Senja berpagut dengan nyanyian burung burung camar di selat Marmara. Memecah kebisuan antara kau dan aku. Seperti guratan guratan kuning dan jingga yang bermain di cakrawala. Aku ingin melepaskan diri dari kungkungan rasa rindu.
Mentari hanya menyampaikan isyarat bahwa aku masih harus menanti. Entah untuk berapa masa lagi. Meski ribuan duri telah menutupi tubuh ini. Rasa nyeri tak berarti jika aku harus berhadapan dengan kuasa yang Maha Tinggi.
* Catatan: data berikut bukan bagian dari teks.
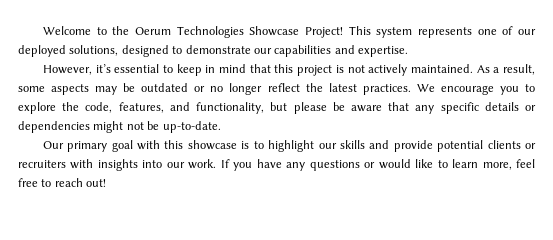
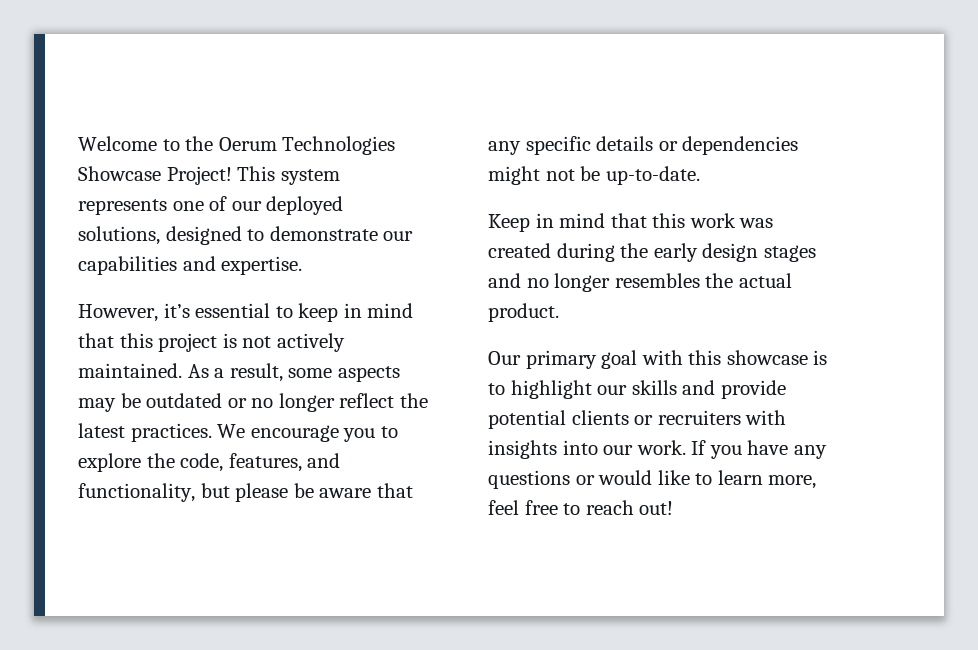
+ Keep in mind that this work was created during the early design stages and no longer resembles the actual product.

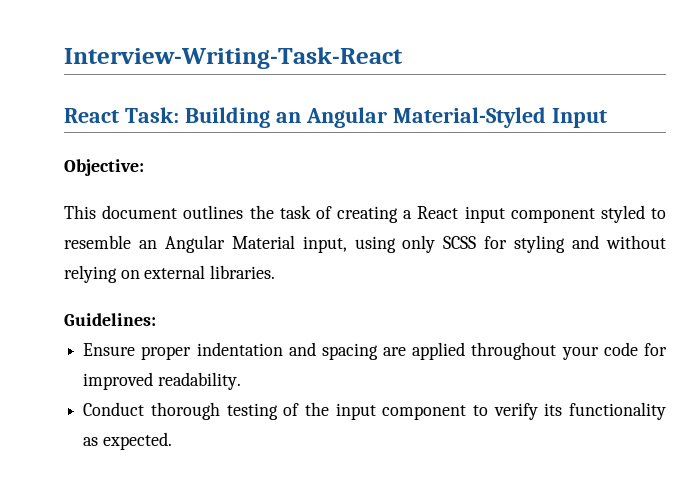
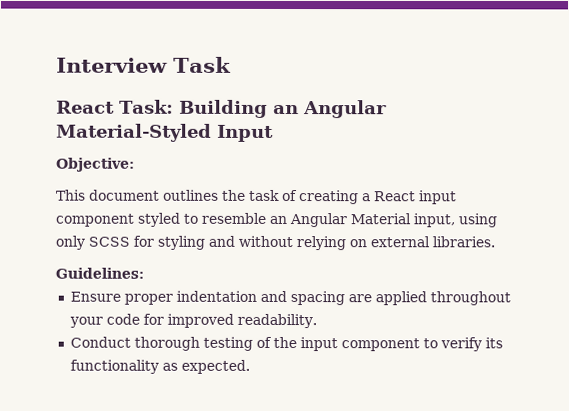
- Interview-Writing-Task-React
+ Interview Task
"Apakah kau akan kembali?' tanyamu datar.
"Aku tidak tahu. Jika kau menginginkan aku kembali, berdoalah kepada si Empunya Hati. Sedangkan aku hanya akan memenuhi perintahNya, walau harus terluka lagi," sahutku pasrah.
Dan kita berdua cuma bisa menghitung sayap sayap yang melintas di atas pelabuhan. KIta tak pernah tahu apa yang akan terjadi pada hari esok atau sepuluh tahun lagi. Kelana ini tak punya tempat yang pasti untuk berhenti selamanya.
Sepuluh malam terakhir, malam di mana aku mengenyahkan bayang bayangmu. Hanya ada komunikasi antara Dia dan aku, yang tak akan dimengerti oleh orang lain. Maafkan aku, aku harus mematikan rasa dan rindu kecuali hanya untuk Pemilik Cinta Sejati.
Aku melukis awan dengan nama namaNya, menggoreskan zikir di langit yang luas. Tenggelam dalam sunyi, dalam bias cahaya yang tak pernah aku mengerti. Aku hanya merasa ingin menyatu dengan bintang dan bulan dan menjadi bagian dari semburat pagi.
Aku seperti lahir kembali bersama embun pagi, dengan hati yang putih dan jiwa yang bersih. Entah dimana engkau berada, aku tidak ingin memikirkan lagi. Aku percaya, jalan hidup kita telah diatur oleh Yang Maha Kuasa.
"Fitri akan membawamu kembali," bisik hati kecilku.